Data in this exercise:
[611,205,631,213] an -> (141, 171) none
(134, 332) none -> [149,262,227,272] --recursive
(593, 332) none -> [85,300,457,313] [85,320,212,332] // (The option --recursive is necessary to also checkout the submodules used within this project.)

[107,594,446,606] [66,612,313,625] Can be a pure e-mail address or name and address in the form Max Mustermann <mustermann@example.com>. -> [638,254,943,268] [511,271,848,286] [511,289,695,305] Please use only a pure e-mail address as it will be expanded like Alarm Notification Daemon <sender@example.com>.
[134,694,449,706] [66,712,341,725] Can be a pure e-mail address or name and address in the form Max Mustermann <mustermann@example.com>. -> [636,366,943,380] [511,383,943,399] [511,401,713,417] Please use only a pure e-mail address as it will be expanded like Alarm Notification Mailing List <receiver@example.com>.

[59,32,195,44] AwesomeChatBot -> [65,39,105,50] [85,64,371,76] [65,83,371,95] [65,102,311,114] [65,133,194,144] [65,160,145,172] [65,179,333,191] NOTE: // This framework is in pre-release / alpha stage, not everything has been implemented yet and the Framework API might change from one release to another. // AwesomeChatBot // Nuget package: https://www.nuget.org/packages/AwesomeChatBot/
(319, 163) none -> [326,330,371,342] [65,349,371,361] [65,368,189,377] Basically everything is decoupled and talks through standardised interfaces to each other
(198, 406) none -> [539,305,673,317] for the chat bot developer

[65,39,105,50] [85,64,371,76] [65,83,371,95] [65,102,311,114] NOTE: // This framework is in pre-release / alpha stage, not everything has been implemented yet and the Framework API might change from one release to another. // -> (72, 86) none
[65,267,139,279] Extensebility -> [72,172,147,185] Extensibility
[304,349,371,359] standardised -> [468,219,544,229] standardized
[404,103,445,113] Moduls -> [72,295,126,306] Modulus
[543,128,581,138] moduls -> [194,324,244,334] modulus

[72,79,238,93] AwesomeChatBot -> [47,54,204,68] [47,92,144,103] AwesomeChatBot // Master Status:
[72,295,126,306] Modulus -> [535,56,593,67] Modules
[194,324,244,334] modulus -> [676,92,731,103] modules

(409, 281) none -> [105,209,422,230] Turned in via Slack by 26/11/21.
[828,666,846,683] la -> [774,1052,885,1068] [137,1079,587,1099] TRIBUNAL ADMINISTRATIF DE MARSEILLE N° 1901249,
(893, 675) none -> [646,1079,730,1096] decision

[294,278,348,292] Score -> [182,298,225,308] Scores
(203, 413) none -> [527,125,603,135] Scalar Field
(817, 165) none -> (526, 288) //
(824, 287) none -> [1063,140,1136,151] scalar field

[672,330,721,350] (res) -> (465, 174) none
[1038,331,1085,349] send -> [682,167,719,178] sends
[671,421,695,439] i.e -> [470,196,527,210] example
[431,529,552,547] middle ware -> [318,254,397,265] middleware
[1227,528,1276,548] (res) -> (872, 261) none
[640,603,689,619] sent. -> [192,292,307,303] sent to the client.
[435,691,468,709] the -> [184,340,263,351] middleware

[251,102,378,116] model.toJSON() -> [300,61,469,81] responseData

Exercise instructions: Your answer should be the data above, retyped in full and unaltered.

Reply to the exercise:
[611,205,631,213] an -> (141, 171) none
(134, 332) none -> [149,262,227,272] --recursive
(593, 332) none -> [85,300,457,313] [85,320,212,332] // (The option --recursive is necessary to also checkout the submodules used within this project.)

[107,594,446,606] [66,612,313,625] Can be a pure e-mail address or name and address in the form Max Mustermann <mustermann@example.com>. -> [638,254,943,268] [511,271,848,286] [511,289,695,305] Please use only a pure e-mail address as it will be expanded like Alarm Notification Daemon <sender@example.com>.
[134,694,449,706] [66,712,341,725] Can be a pure e-mail address or name and address in the form Max Mustermann <mustermann@example.com>. -> [636,366,943,380] [511,383,943,399] [511,401,713,417] Please use only a pure e-mail address as it will be expanded like Alarm Notification Mailing List <receiver@example.com>.

[59,32,195,44] AwesomeChatBot -> [65,39,105,50] [85,64,371,76] [65,83,371,95] [65,102,311,114] [65,133,194,144] [65,160,145,172] [65,179,333,191] NOTE: // This framework is in pre-release / alpha stage, not everything has been implemented yet and the Framework API might change from one release to another. // AwesomeChatBot // Nuget package: https://www.nuget.org/packages/AwesomeChatBot/
(319, 163) none -> [326,330,371,342] [65,349,371,361] [65,368,189,377] Basically everything is decoupled and talks through standardised interfaces to each other
(198, 406) none -> [539,305,673,317] for the chat bot developer

[65,39,105,50] [85,64,371,76] [65,83,371,95] [65,102,311,114] NOTE: // This framework is in pre-release / alpha stage, not everything has been implemented yet and the Framework API might change from one release to another. // -> (72, 86) none
[65,267,139,279] Extensebility -> [72,172,147,185] Extensibility
[304,349,371,359] standardised -> [468,219,544,229] standardized
[404,103,445,113] Moduls -> [72,295,126,306] Modulus
[543,128,581,138] moduls -> [194,324,244,334] modulus

[72,79,238,93] AwesomeChatBot -> [47,54,204,68] [47,92,144,103] AwesomeChatBot // Master Status:
[72,295,126,306] Modulus -> [535,56,593,67] Modules
[194,324,244,334] modulus -> [676,92,731,103] modules

(409, 281) none -> [105,209,422,230] Turned in via Slack by 26/11/21.
[828,666,846,683] la -> [774,1052,885,1068] [137,1079,587,1099] TRIBUNAL ADMINISTRATIF DE MARSEILLE N° 1901249,
(893, 675) none -> [646,1079,730,1096] decision

[294,278,348,292] Score -> [182,298,225,308] Scores
(203, 413) none -> [527,125,603,135] Scalar Field
(817, 165) none -> (526, 288) //
(824, 287) none -> [1063,140,1136,151] scalar field

[672,330,721,350] (res) -> (465, 174) none
[1038,331,1085,349] send -> [682,167,719,178] sends
[671,421,695,439] i.e -> [470,196,527,210] example
[431,529,552,547] middle ware -> [318,254,397,265] middleware
[1227,528,1276,548] (res) -> (872, 261) none
[640,603,689,619] sent. -> [192,292,307,303] sent to the client.
[435,691,468,709] the -> [184,340,263,351] middleware

[251,102,378,116] model.toJSON() -> [300,61,469,81] responseData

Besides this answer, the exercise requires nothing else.